Lune rémanente
Une semaine sous le signe de la lune : entre rêveries nocturnes et fragments de mélancolie, ce billet d’humeur se transforme en bande-son personnelle.
Masakuni Oda
Rivages, 2025 ; traduction par Patrick Honnoré
Aucune idée d’où je mettais les pieds, avec celui-là. Je ne connais pas l’auteur et, bien qu’amateur du style, je ne suis pas très féru de fantastique japonais. Le titre m’a intrigué, il n’en a pas fallu plus.
Le livre contient deux nouvelles et un court roman, tous des variations sur la lune, ses pouvoirs, ses habitants. Les deux premiers textes ont un côté « âge d’or de la SF » assumé, plutôt rafraîchissant. Résumer une nouvelle étant l’exercice le plus contre-productif qui soit, je ne m’y hasarderai pas. Lisez-les si vous sentez bien les premières pages, sinon laissez tomber ; l’auteur a le mérite de la constance, il ne change ni de style ni de vision au fil du récit.
Le roman qui leur fait suite explore un Japon dystopique dans lequel sévit une maladie qui décuple les perceptions, la créativité et la libido de ceux qui en sont atteints, les Moonlings. Indépendamment de cette étrangeté qui est autant un don qu’une malédiction, le pays est dominé par un dictateur obsédé par le grand spectacle, qui se pique de mettre en place des combats de gladiateurs entre Moonlings. La suite oscillera entre violence, méditations, sculpture sur bois et constat politique désabusé.
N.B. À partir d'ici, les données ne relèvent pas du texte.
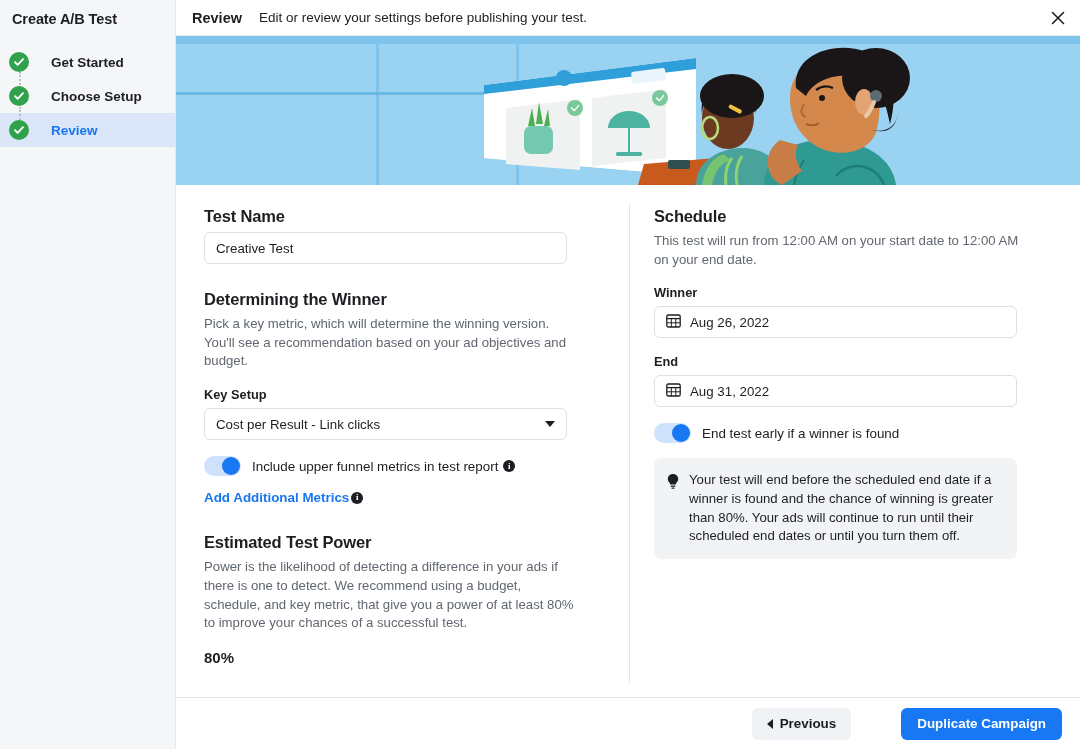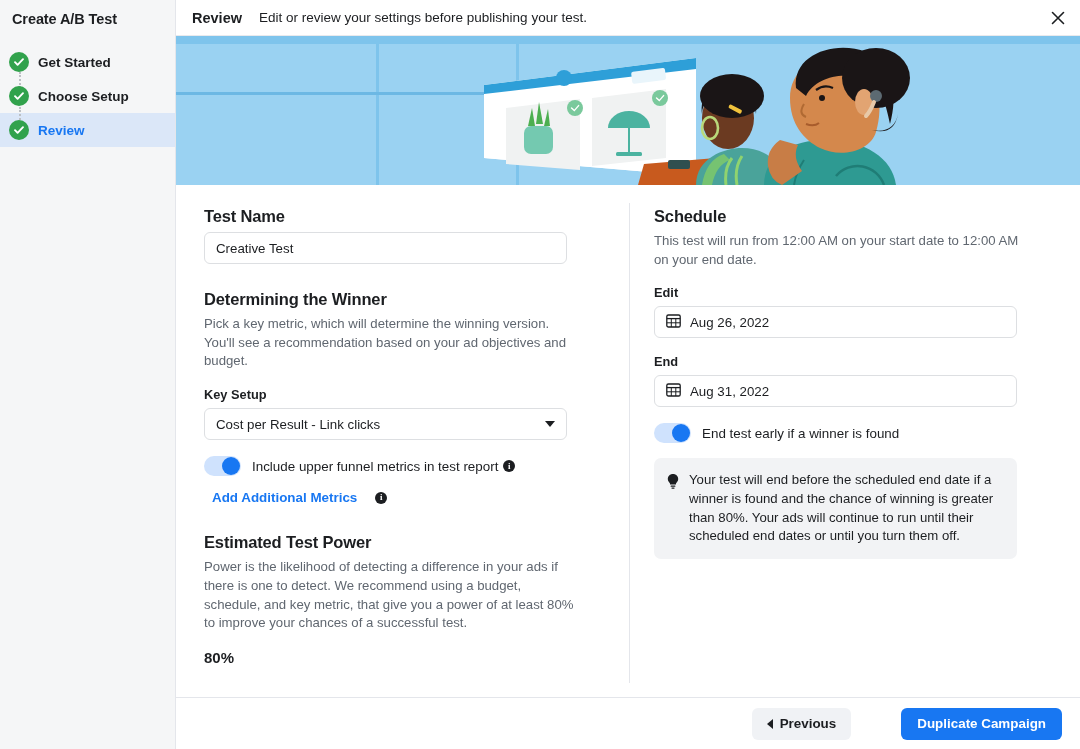"Get Started" .step { gap: 9px -> 22px }
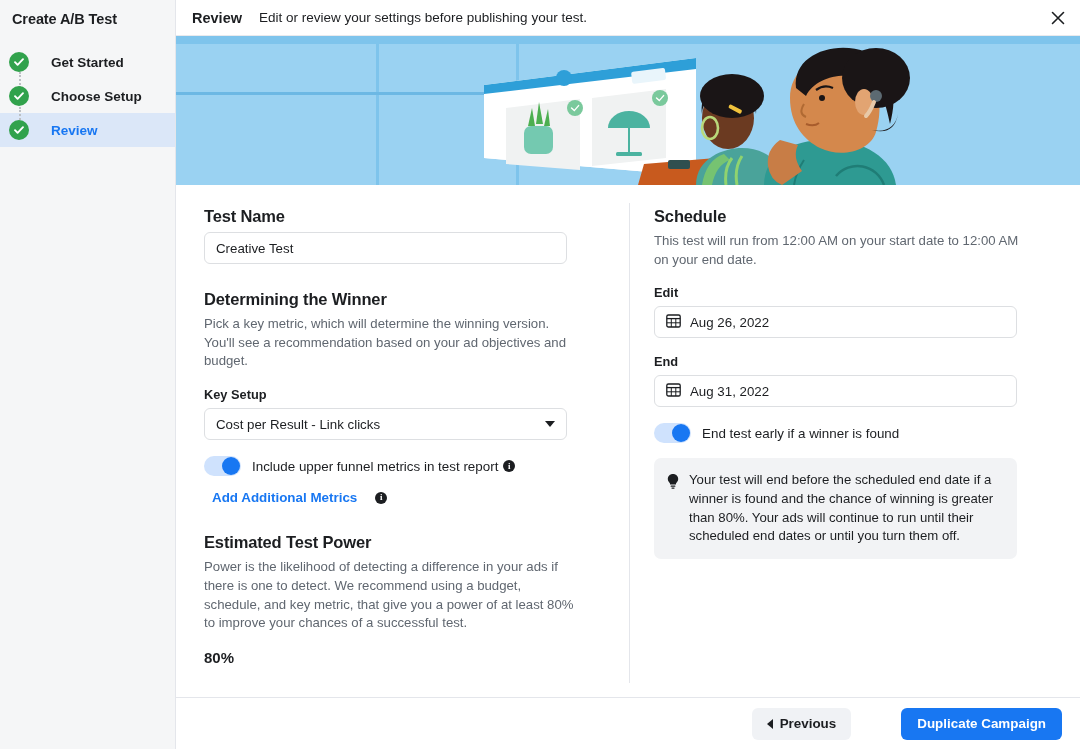"Edit" div.field-label { text: Edit -> Winner }
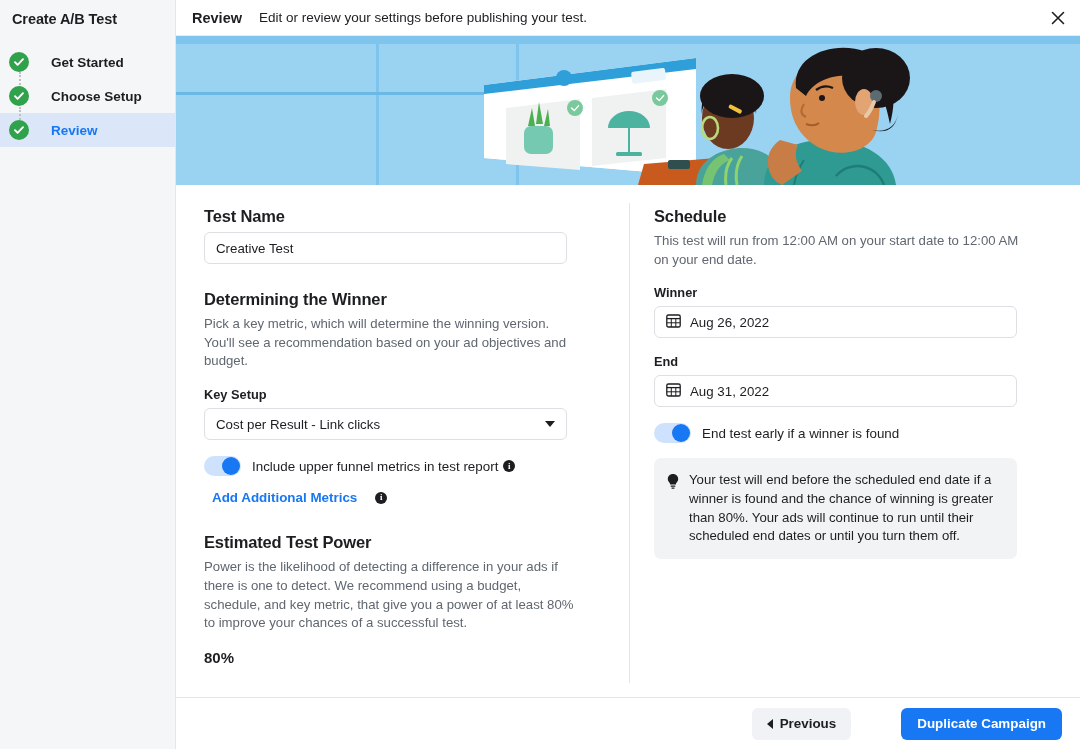"Add Additional Metrics" .link-row { gap: 18px -> 2px; margin-left: 8px -> none }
Chacun verra ce qu’il veut dans ce roman. On louera sans doute, à raison, sa poésie, son style, ses personnages attachants malgré leurs bizarreries. Outre cela, j’ai beaucoup aimé la lecture politique du texte. Déjà, que Masakuni Oda ne se cache pas derrière son petit doigt lorsqu’il décide de parler de totalitarisme : il est présenté avec toutes ses facettes répugnantes, le népotisme, le sexisme, l’exaltation de la loyauté qui prime sur la compétence, la volonté de puissance qui n’est rien de plus qu’une histoire de phallus…
L’air du temps est ainsi : on a dépassé le stade de l’avertissement. Même dans un récit qui aurait pu se le permettre, l’auteur refuse la métaphore et met en scène un vrai régime ouvertement fasciste, dans un univers où les éléments fantastiques ne sont qu’une couleur. Sans l'énoncer frontalement, il nous dit que ce qui est dépeint là n’a pas besoin des Moonlings pour exister. La modernité suffit.
La politique ne doit toutefois pas laisser oublier qu’elle n’est qu’une toile de fond sur laquelle se déploient les drames intimes de protagonistes que tout cela dépasse. On y trouvera des images fortes, et bien autre chose que du désespoir.
Il y a dans ce livre une poésie qui emprunte autant au souffle des muses qu’au grondement du lycanthrope.
Bien que le ciel fût très noir, comme un dais de velours, le soleil chauffait fort et projetait l’ombre du squelette sur le sable blanc, comme le pelage d’un zèbre. Le désert de sable blanc, le ciel noir, le soleil brûlant, à l’infini, ce monde était étrange au-delà de ce que les mots peuvent décrire. Et pourtant, ce monde, Tôga le reconnaissait.
_ Oui. La lune… Le désert lunaire… Les rivages de l’océan des Tempêtes.